• 51.
    فَبِأَيِّ آلَاءِ رَبِّكُمَا تُكَذِّبَانِ
    Maka nikmat Tuhanmu yang manakah yang kamu dustakan?
  • 52.
    فِيهِمَا مِن كُلِّ فَاكِهَةٍ زَوْجَانِ
    Di dalam kedua surga itu terdapat aneka buah-buahan yang berpasang-pasangan.
  • 53.
    فَبِأَيِّ آلَاءِ رَبِّكُمَا تُكَذِّبَانِ
    Maka nikmat Tuhanmu yang manakah yang kamu dustakan?
  • 54.
    مُتَّكِئِينَ عَلَىٰ فُرُشٍ بَطَائِنُهَا مِنْ إِسْتَبْرَقٍ ۚ وَجَنَى الْجَنَّتَيْنِ دَانٍ
    Mereka bersandar di atas permadani yang bagian dalamnya dari sutera tebal.
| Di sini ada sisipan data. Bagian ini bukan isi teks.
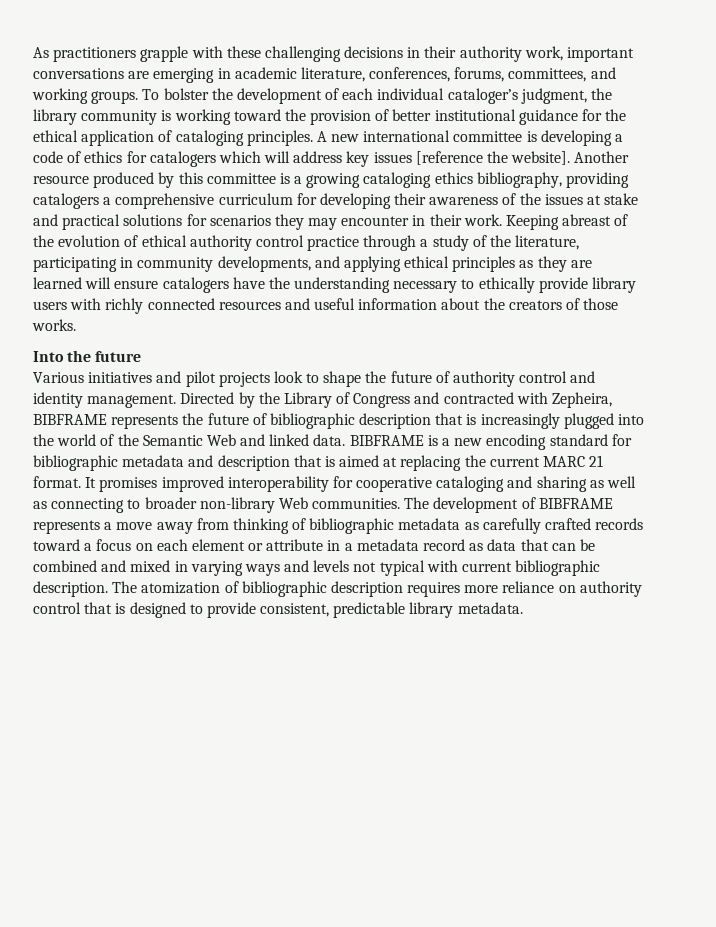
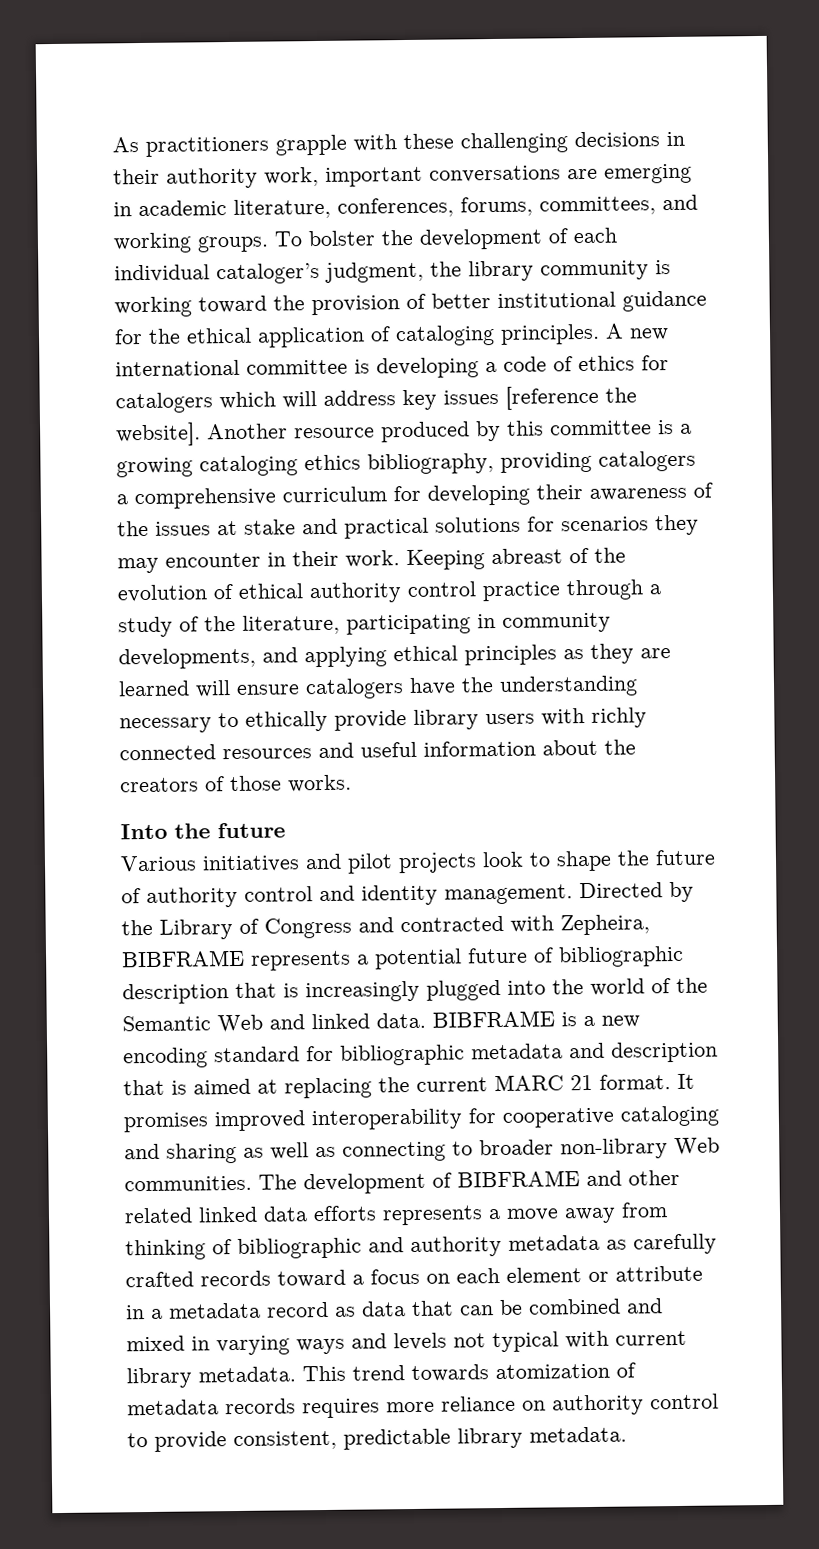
- Directed by the Library of Congress and contracted with Zepheira, BIBFRAME represents the future of bibliographic description that is increasingly plugged into the world of the Semantic Web and linked data.
+ Directed by the Library of Congress and contracted with Zepheira, BIBFRAME represents a potential future of bibliographic description that is increasingly plugged into the world of the Semantic Web and linked data.
- The development of BIBFRAME represents a move away from thinking of bibliographic metadata as carefully crafted records toward a focus on each element or attribute in a metadata record as data that can be combined and mixed in varying ways and levels not typical with current bibliographic description. The atomization of bibliographic description requires more reliance on authority control that is designed to provide consistent, predictable library metadata.
+ The development of BIBFRAME and other related linked data efforts represents a move away from thinking of bibliographic and authority metadata as carefully crafted records toward a focus on each element or attribute in a metadata record as data that can be combined and mixed in varying ways and levels not typical with current library metadata. This trend towards atomization of metadata records requires more reliance on authority control to provide consistent, predictable library metadata.

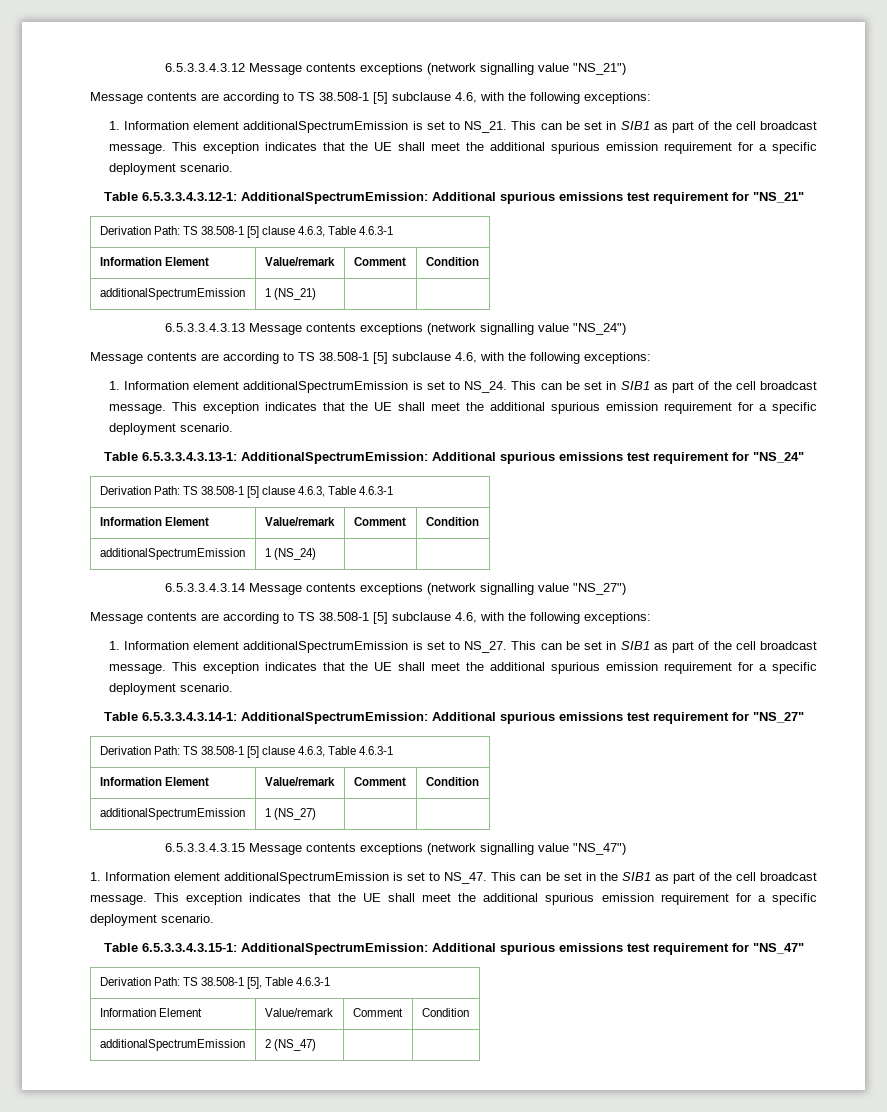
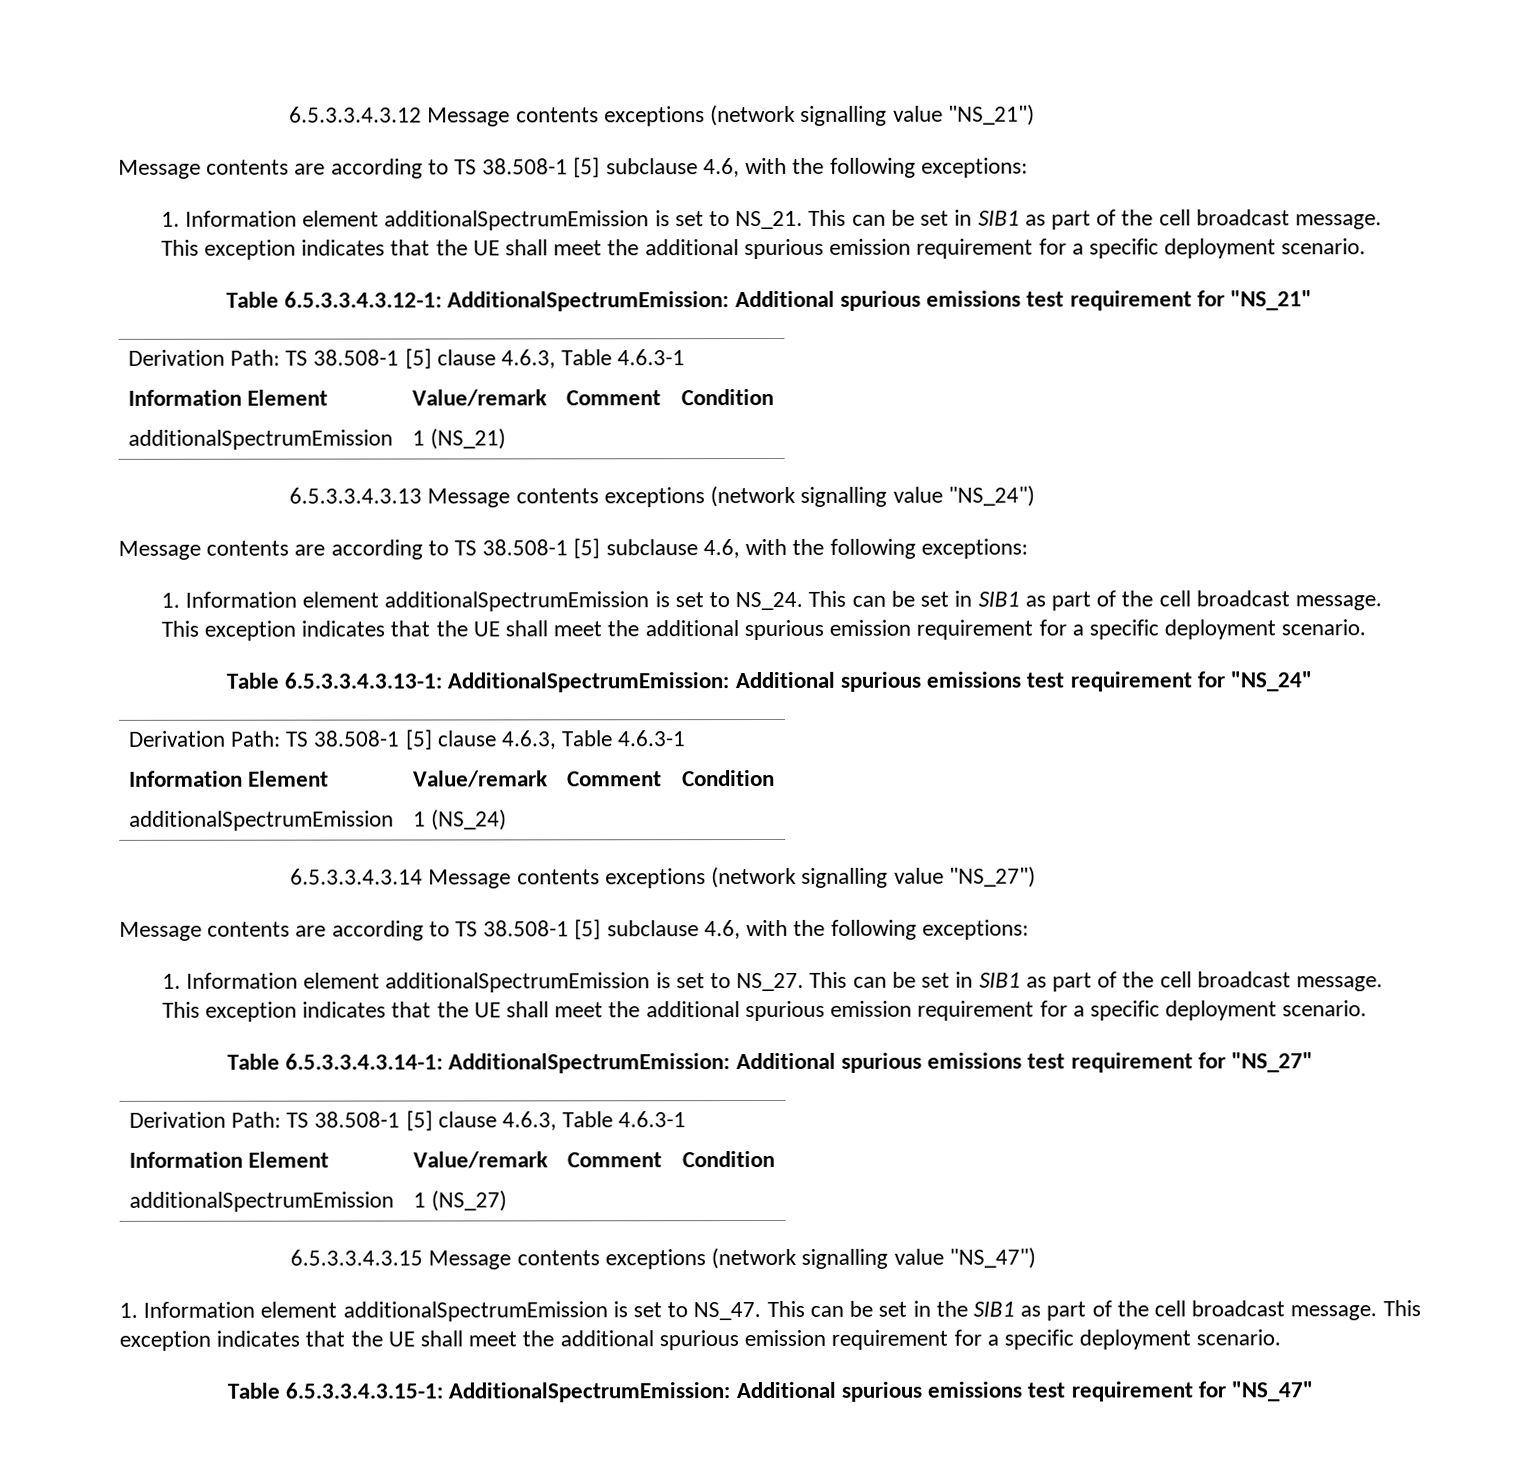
- Derivation Path: TS 38.508-1 [5], Table 4.6.3-1
- Information Element | Value/remark | Comment | Condition
- additionalSpectrumEmission | 2 (NS_47) | |

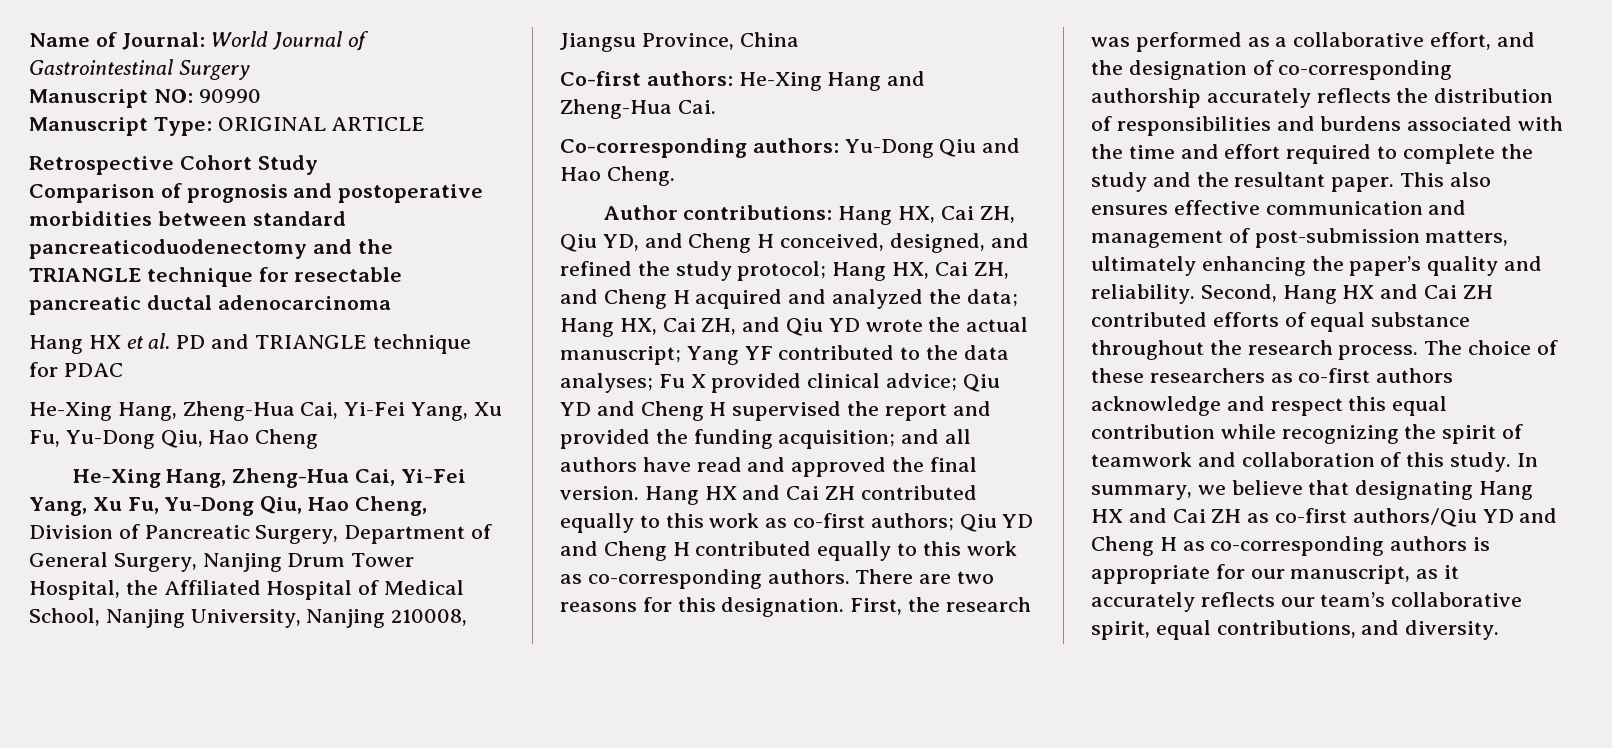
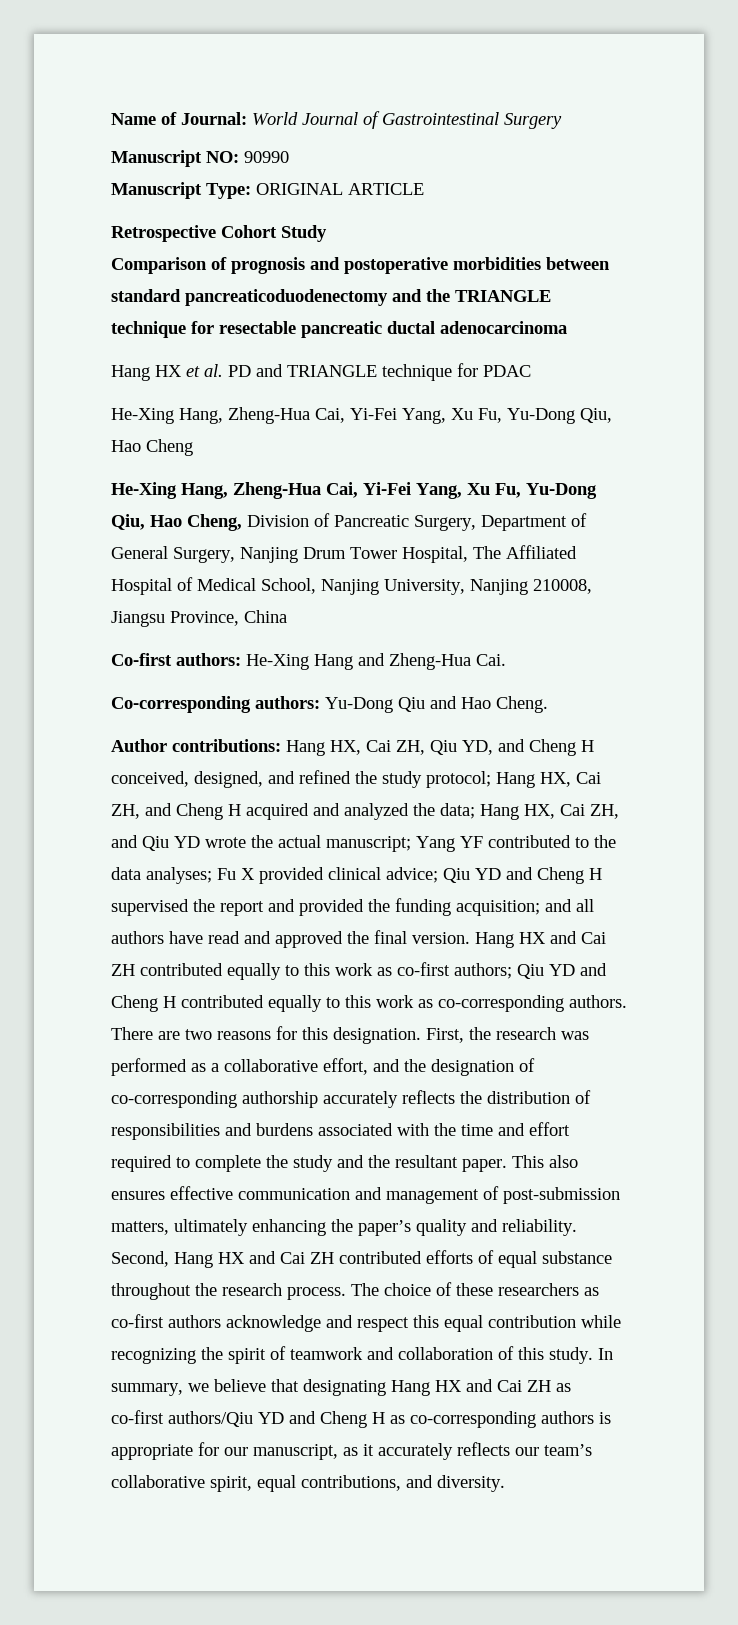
- He-Xing Hang, Zheng-Hua Cai, Yi-Fei Yang, Xu Fu, Yu-Dong Qiu, Hao Cheng, Division of Pancreatic Surgery, Department of General Surgery, Nanjing Drum Tower Hospital, the Affiliated Hospital of Medical School, Nanjing University, Nanjing 210008, Jiangsu Province, China
+ He-Xing Hang, Zheng-Hua Cai, Yi-Fei Yang, Xu Fu, Yu-Dong Qiu, Hao Cheng, Division of Pancreatic Surgery, Department of General Surgery, Nanjing Drum Tower Hospital, The Affiliated Hospital of Medical School, Nanjing University, Nanjing 210008, Jiangsu Province, China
Dan buah-buahan di kedua surga itu dapat (dipetik) dari dekat.
  • 55.
    فَبِأَيِّ آلَاءِ رَبِّكُمَا تُكَذِّبَانِ
    Maka nikmat Tuhanmu yang manakah yang kamu dustakan?
  • 56.
    فِيهِنَّ قَاصِرَاتُ الطَّرْفِ لَمْ يَطْمِثْهُنَّ إِنسٌ قَبْلَهُمْ وَلَا جَانٌّ
    Di dalam surga itu ada bidadari-bidadari yang membatasi pandangan, yang tidak pernah disentuh oleh manusia maupun jin sebelumnya.
  • 57.
    فَبِأَيِّ آلَاءِ رَبِّكُمَا تُكَذِّبَانِ
    Maka nikmat Tuhanmu yang manakah yang kamu dustakan?
  • 58.
    كَأَنَّهُنَّ الْيَاقُوتُ وَالْمَرْجَانُ
    Seakan-akan mereka itu permata yakut dan marjan.
  • 59.
    فَبِأَيِّ آلَاءِ رَبِّكُمَا تُكَذِّبَانِ
    Maka nikmat Tuhanmu yang manakah yang kamu dustakan?
  • 60.
    هَلْ جَزَاءُ الْإِحْسَانِ إِلَّا الْإِحْسَانُ
    Tidak ada balasan untuk kebaikan selain kebaikan (pula).